I’d like to offer a bit of advice for those of you who might be living a life of dissonance, unable to integrate your faith with your sexuality. Some of you might already be on the path of accepting your orientation, allowing the “strings” of your life to become tuned to your heart. Here are a few things I’ve learned over the years:
- Be completely honest with yourself about your longings and your broken attempts at fulfilling those longings. If you have fallen prey to sexual addiction, substance or alcohol abuse, emotional dependency, depression, or any other destructive force or condition that robs you of life’s joys, seek the professional help you need to address those issues. It could mean that you need gay-affirming therapy and/or medication. If you need it, get it! Take care of yourself. This could be the first step to tuning the strings of your life;
- Don’t be so hard on yourself. If you wasted time trying to change like I did, forget about it. Choose to accept who you are and move on with your life, embracing your identity instead of fighting it;
- Reach out to others with cautious optimism. For those of us who are trying to integrate faith with our sexual orientation, we can sometimes feel like an oddball, caught in the middle of such opposite extremes. Telling gay friends about your faith can illicit powerful negative responses. Telling Christian friends about your desire to embrace your sexual identity can illicit another form of negativity. Be careful who you trust, and seek relationships on both sides with mature individuals who will help you process without judging you;
- LIGHTEN UP!!! If you are like me your ex-gay experiences robbed you of joy and laughter. I have a wonderful new friend (also an ex-gay survivor) who sometimes says things that make me laugh uncontrollably. And he laughs at my silliness, too! Hang out with people who make you laugh and who help you enjoy the brighter side of life.
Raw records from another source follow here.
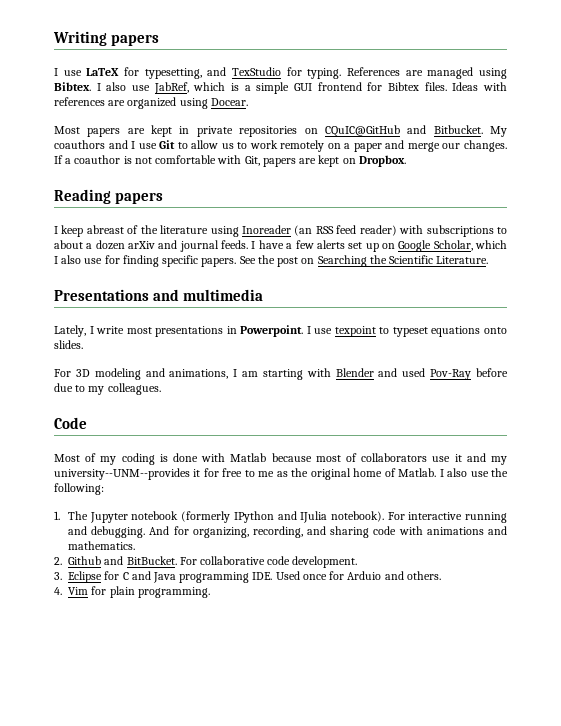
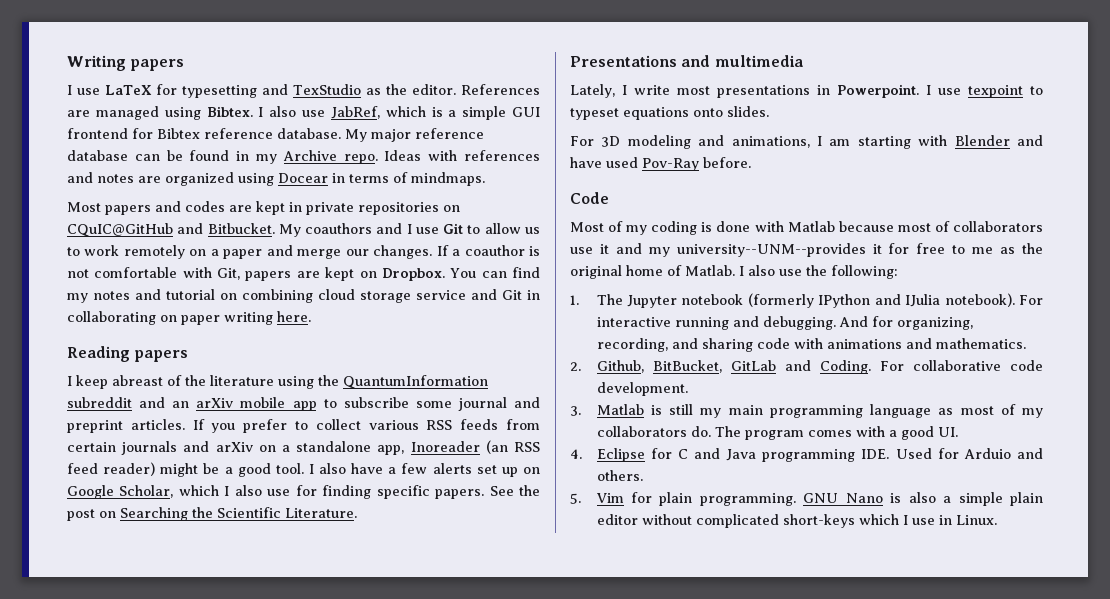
- I use LaTeX for typesetting, and TexStudio for typing.
+ I use LaTeX for typesetting and TexStudio as the editor.
- I also use JabRef, which is a simple GUI frontend for Bibtex files.
+ I also use JabRef, which is a simple GUI frontend for Bibtex reference database. My major reference database can be found in my Archive repo.
- Ideas with references are organized using Docear.
+ Ideas with references and notes are organized using Docear in terms of mindmaps.
- Most papers are kept in private repositories on CQuIC@GitHub and Bitbucket.
+ Most papers and codes are kept in private repositories on CQuIC@GitHub and Bitbucket.
+ You can find my notes and tutorial on combining cloud storage service and Git in collaborating on paper writing here.
- I keep abreast of the literature using Inoreader (an RSS feed reader) with subscriptions to about a dozen arXiv and journal feeds. I have a few alerts set up on Google Scholar, which I also use for finding specific papers.
+ I keep abreast of the literature using the QuantumInformation subreddit and an arXiv mobile app to subscribe some journal and preprint articles. If you prefer to collect various RSS feeds from certain journals and arXiv on a standalone app, Inoreader (an RSS feed reader) might be a good tool. I also have a few alerts set up on Google Scholar, which I also use for finding specific papers.
- For 3D modeling and animations, I am starting with Blender and used Pov-Ray before due to my colleagues.
+ For 3D modeling and animations, I am starting with Blender and have used Pov-Ray before.
- 2. Github and BitBucket.
+ 2. Github, BitBucket, GitLab and Coding.
- 3. Eclipse for C and Java programming IDE. Used once for Arduio and others.
+ 3. Matlab is still my main programming language as most of my collaborators do. The program comes with a good UI.
+ 4. Eclipse for C and Java programming IDE. Used for Arduio and others.
- 4. Vim for plain programming.
+ 5. Vim for plain programming.
+ GNU Nano is also a simple plain editor without complicated short-keys which I use in Linux.

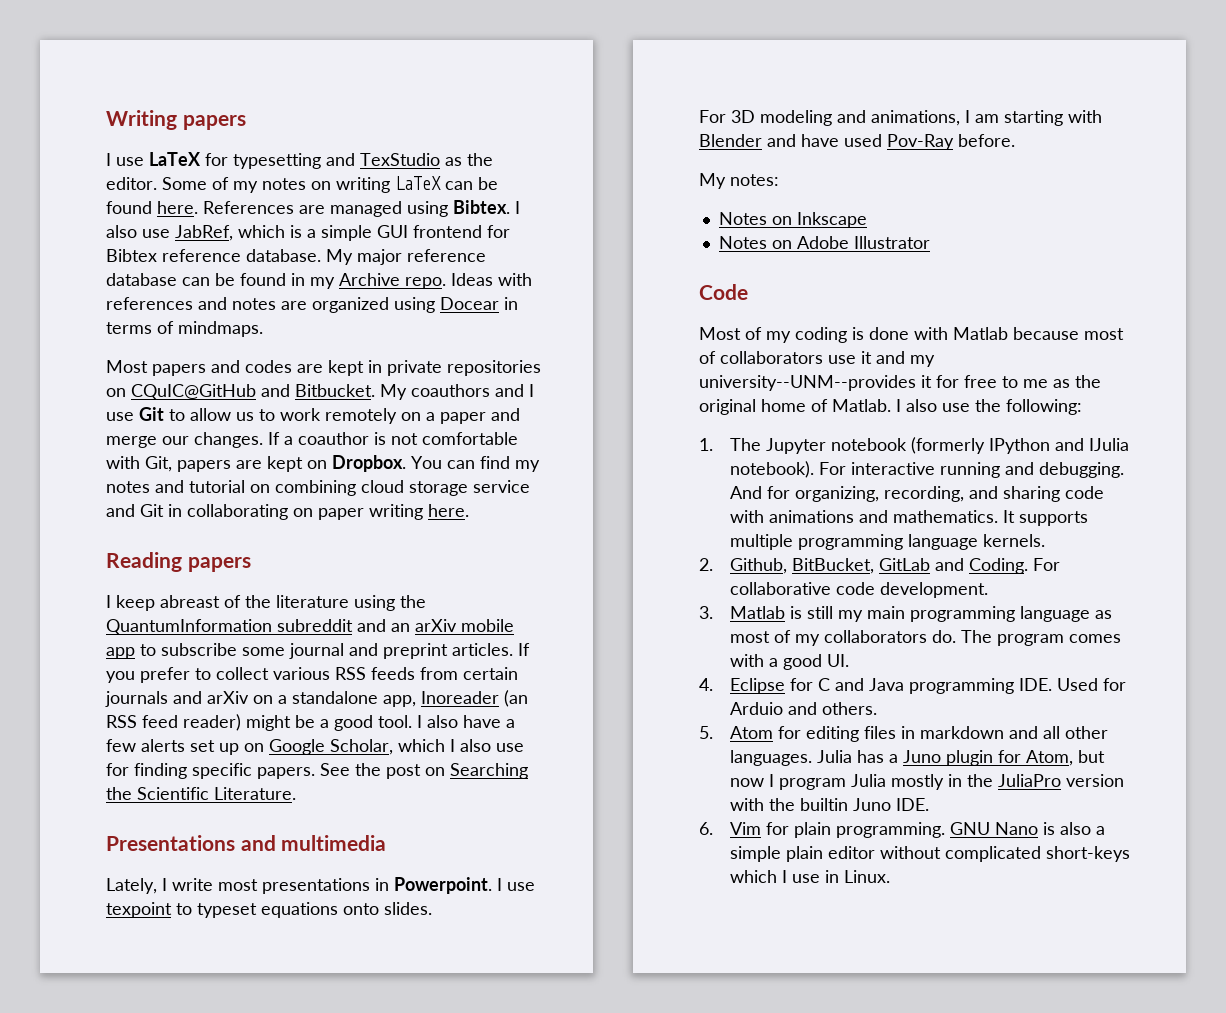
+ Some of my notes on writing LaTeX can be found here.
+ My notes:
+ Notes on Inkscape
+ Notes on Adobe Illustrator
+ It supports multiple programming language kernels.
- 5. Vim for plain programming.
+ 5. Atom for editing files in markdown and all other languages. Julia has a Juno plugin for Atom, but now I program Julia mostly in the JuliaPro version with the builtin Juno IDE.
+ 6. Vim for plain programming.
I gave up leading worship, playing guitar and song writing seven years ago when I stopped trying to change my sexual identity. For me, my musical gifts were so much a part of my experience of faith. Until very recently I was not able to consider reintegration of musical expression into my life as a Christian, gay man. Earlier today, just before writing this article I made arrangements to begin refresher guitar lessons at a local music center. I can’t tell you how excited I am to take yet another step toward being the man God created me to be!
Are you overwhelmed by the chaos of internal and/or external dissonance caused by your inability to reconcile your faith with your sexuality? Be encouraged! Many of us all over the world are coming to grips with the reality that our pursuit of change was or is futile. We are learning that God does indeed love us more than we could ever dream possible. We are taking steps to lead healthy, peaceful, harmonious lives as God’s GLBT sons and daughters. I know it’s not easy, and we still have lots of inner and outer conflict to face, but let’s be strong and united, demonstrating to both the Community of faith and the GLBT community that we are not oddballs. We are amazing people, created in the image of God. We are learning to enjoy life and bless others along the way.